En dépit de l'existence de quelques programmes de soutien direct aux victimes pris en compte par le panel, Mme Kang a estimé que « les besoins des victimes sont en grande partie non satisfaits, en particulier dans les zones reculées ». Les soins de santé et d'éducation des enfants des victimes, et des victimes elles-mêmes, sont parmi les plus hautes priorités exprimées lors des auditions devant le panel. Dans les Kivus, où les conflits armés se poursuivent, la première des priorités exprimée par les victimes fut un cri unanime pour la paix et la sécurité. « Les femmes nous ont clairement dit que les destructions doivent cesser avant de procéder à toute reconstruction, et le panel joint sa voix et son soutien à cet appel désespéré pour la paix et la sécurité. »

La lutte contre l'impunité et l'accès à la justice figurent également parmi les préoccupations soulevées par les victimes et d'autres acteurs concernés. La plupart des victimes ne sont pas en situation de recourir à la justice car elles n'ont pas pu identifier ou localiser leurs agresseurs. Le panel a pris note de l'appel des victimes et d'autres, et ce dans tout le pays, à la mise en place d'un nouveau mécanisme qui donnerait aux victimes accès à des réparations. Il pourrait y avoir plusieurs sortes de réparations en fonction des différents besoins des victimes. Mme Kang a ainsi expliqué « que le panel avait rencontré une femme infectée du VIH/Sida suite à un viol et sans le savoir, avait infecté son mari. Quand il est mort, elle fut expulsée par la famille de sa propre maison, avec son enfant. Pour cette femme et son enfant, le besoin le plus urgent était de trouver une nouvelle maison pour vivre en paix et recommencer une nouvelle vie. »

A Songo Mboyo, les femmes ont été victimes d'un viol massif en 2003. Elles ont créé une association de survivantes.
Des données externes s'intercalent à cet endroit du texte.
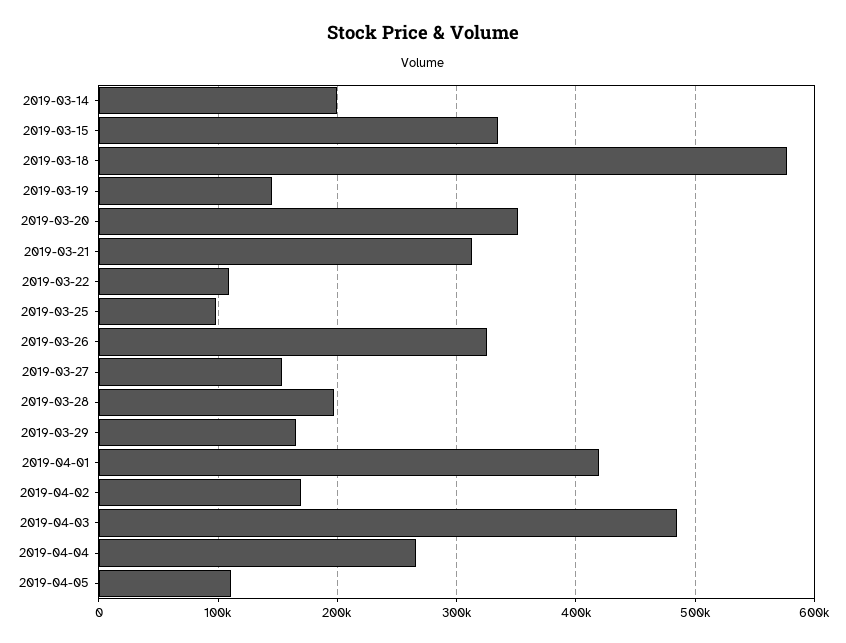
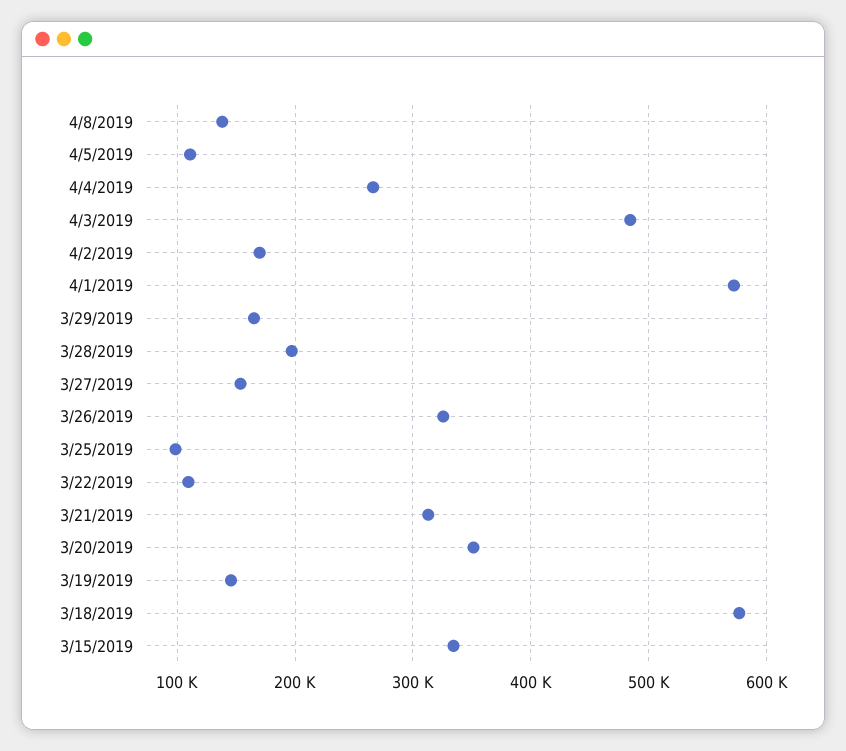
2019-03-14: 200000 -> none
2019-04-01: 420000 -> 570000
4/8/2019: none -> 140000

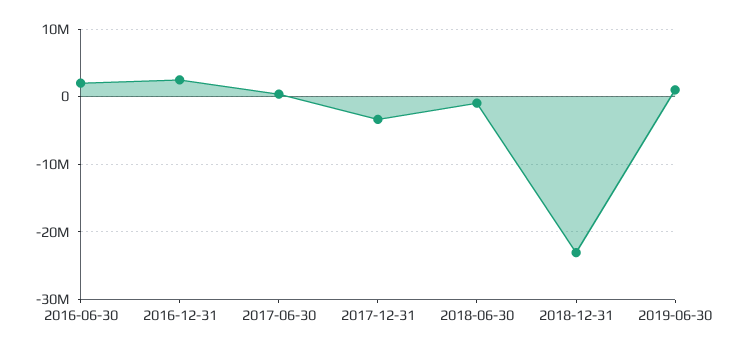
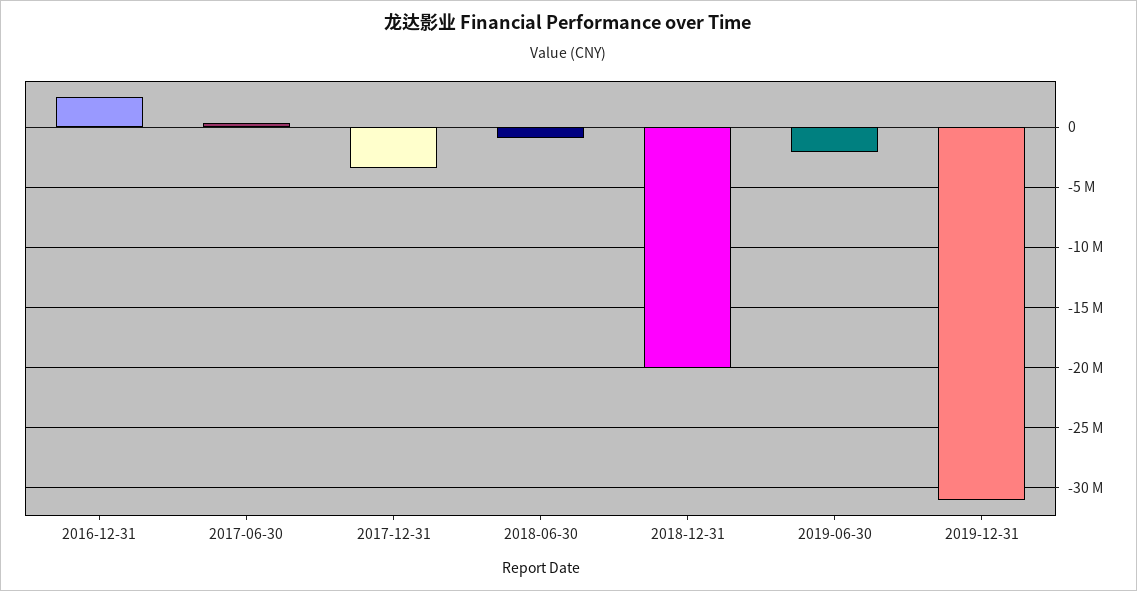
2016-06-30: 2000000 -> none
2018-12-31: -23000000 -> -20000000
2019-06-30: 1000000 -> -2000000
2019-12-31: none -> -31000000

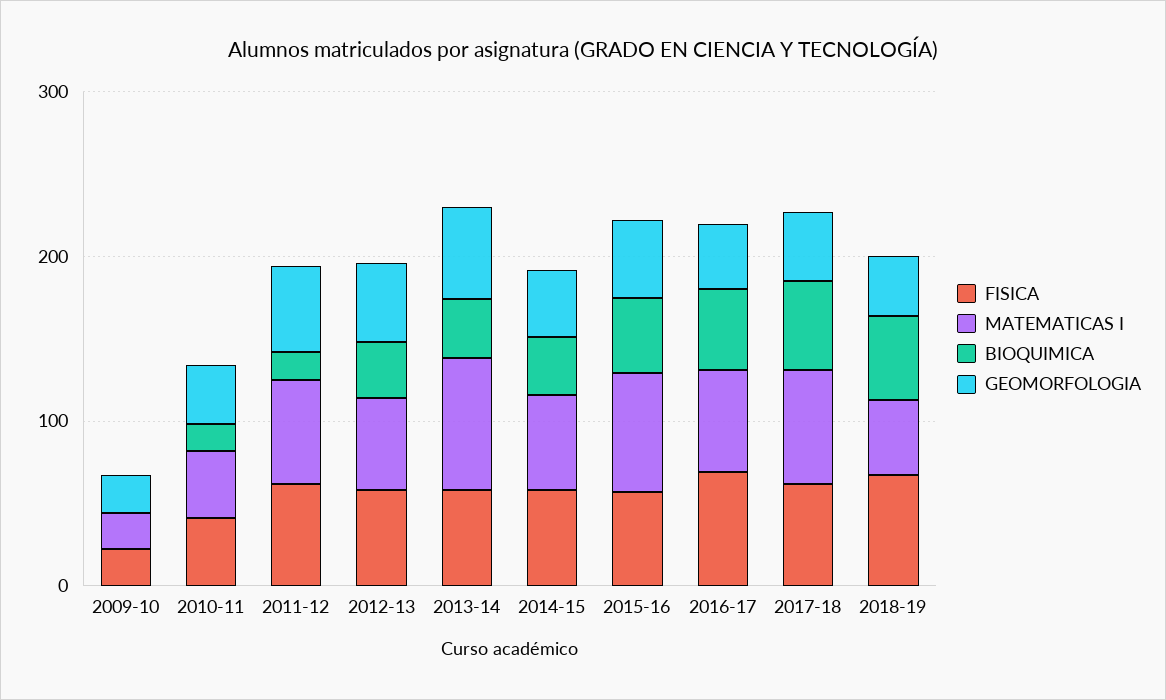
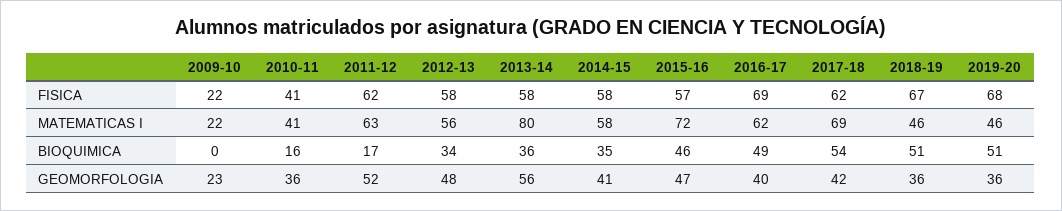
FISICA, 2019-20: none -> 68
MATEMATICAS I, 2019-20: none -> 46
BIOQUIMICA, 2019-20: none -> 51
GEOMORFOLOGIA, 2019-20: none -> 36

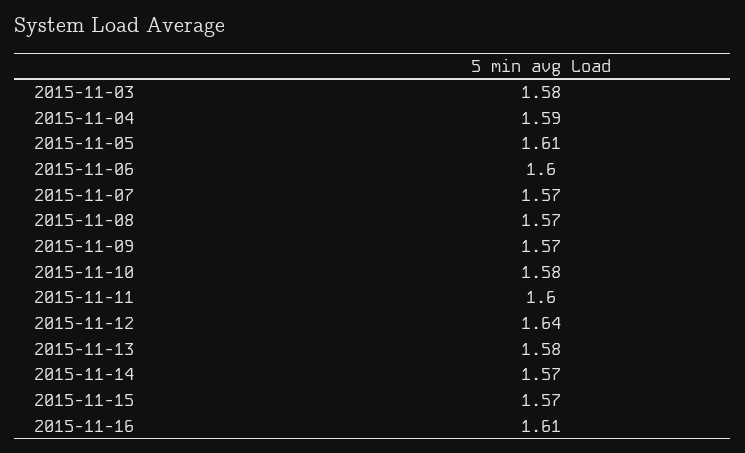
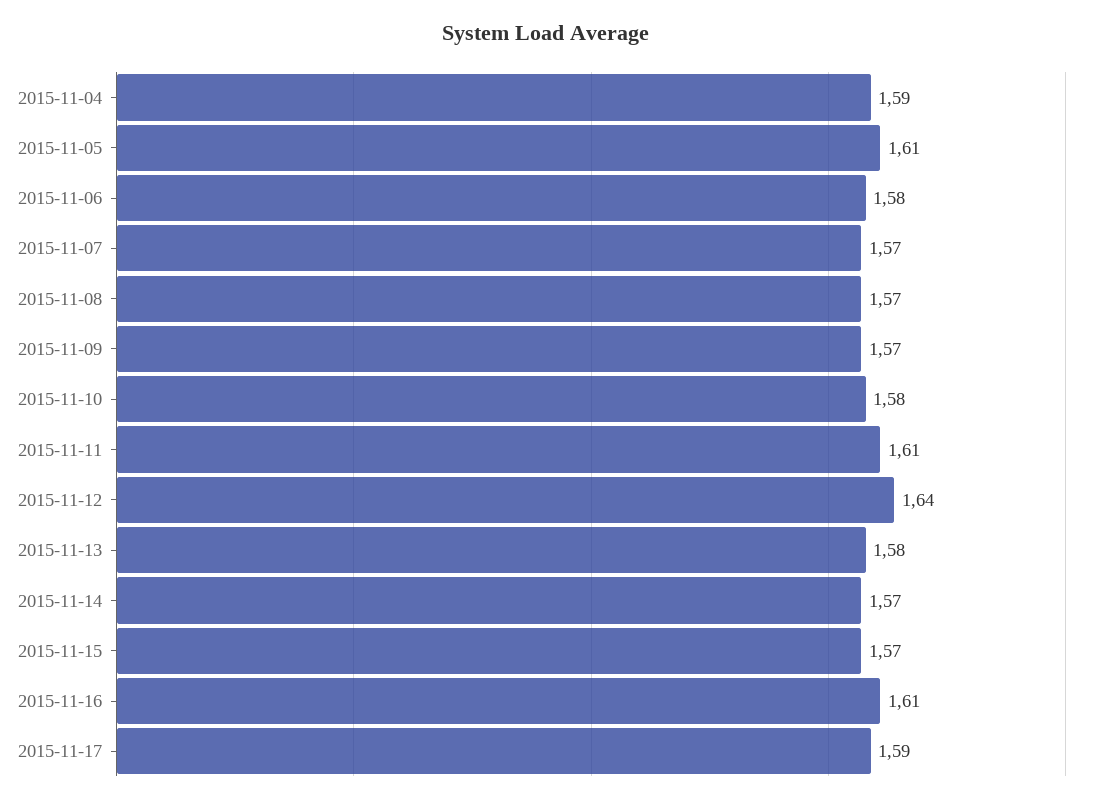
2015-11-03: 1.58 -> none
2015-11-06: 1.6 -> 1.58
2015-11-11: 1.6 -> 1.61
2015-11-17: none -> 1.59

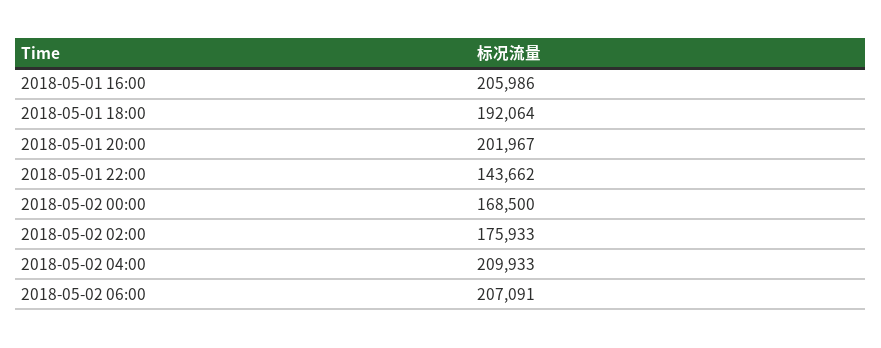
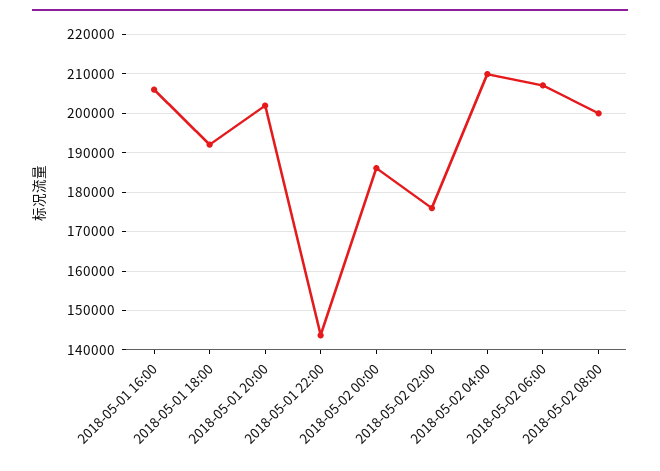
2018-05-02 00:00: 168500 -> 186000
2018-05-02 08:00: none -> 200000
Grâce au soutien du Fonds de développement des Nations Unies pour la femme (UNIFEM), le panel a pu contribuer à l'achat d'un bateau pour assister l'association dans le transport de leurs biens pour commercer au marché local accessible par le fleuve.

Pour les victimes qui ont pu identifier leurs agresseurs et qui ont eu le courage de porter plainte pour obtenir une condamnation et des dommages et intérêts, le succès a été éphémère dans la mesure où les coupables se sont enfuis de la prison et les victimes n'ont reçu aucun paiement des dommages et intérêts pourtant accordés par la justice. « Le panel a estimé que le non paiement de ces dommages et intérêts pourrait porter atteinte à la crédibilité du système judiciaire et à entamer la confiance des victimes dans les capacités de l'Etat à rendre la justice » a souligné Mme Kang.

Le panel a également rencontré des hommes victimes de violences sexuelles, qui ont souffert d'autres effets de la stigmatisation du fait qu'ils sont des hommes. Le panel a aussi auditionné des victimes violées par des civils et a constaté l'accroissement du nombre de viols depuis la guerre, contribuant à la création d'un environnement « où le viol est devenu une pratique commise en toute impunité ».

Le panel préparera un rapport avec des recommandations au Haut Commissaire aux droits de l'homme qui sera présenté au gouvernement de la RDC et autres partenaires. Ces recommandations ont pour objectif de compléter les efforts entrepris dans la promotion de la justice en apportant assistance et soutien aux victimes, et pour aider les programmes liés à la mise en place de la Stratégie nationale sur la violence sexuelle concernant les réparations.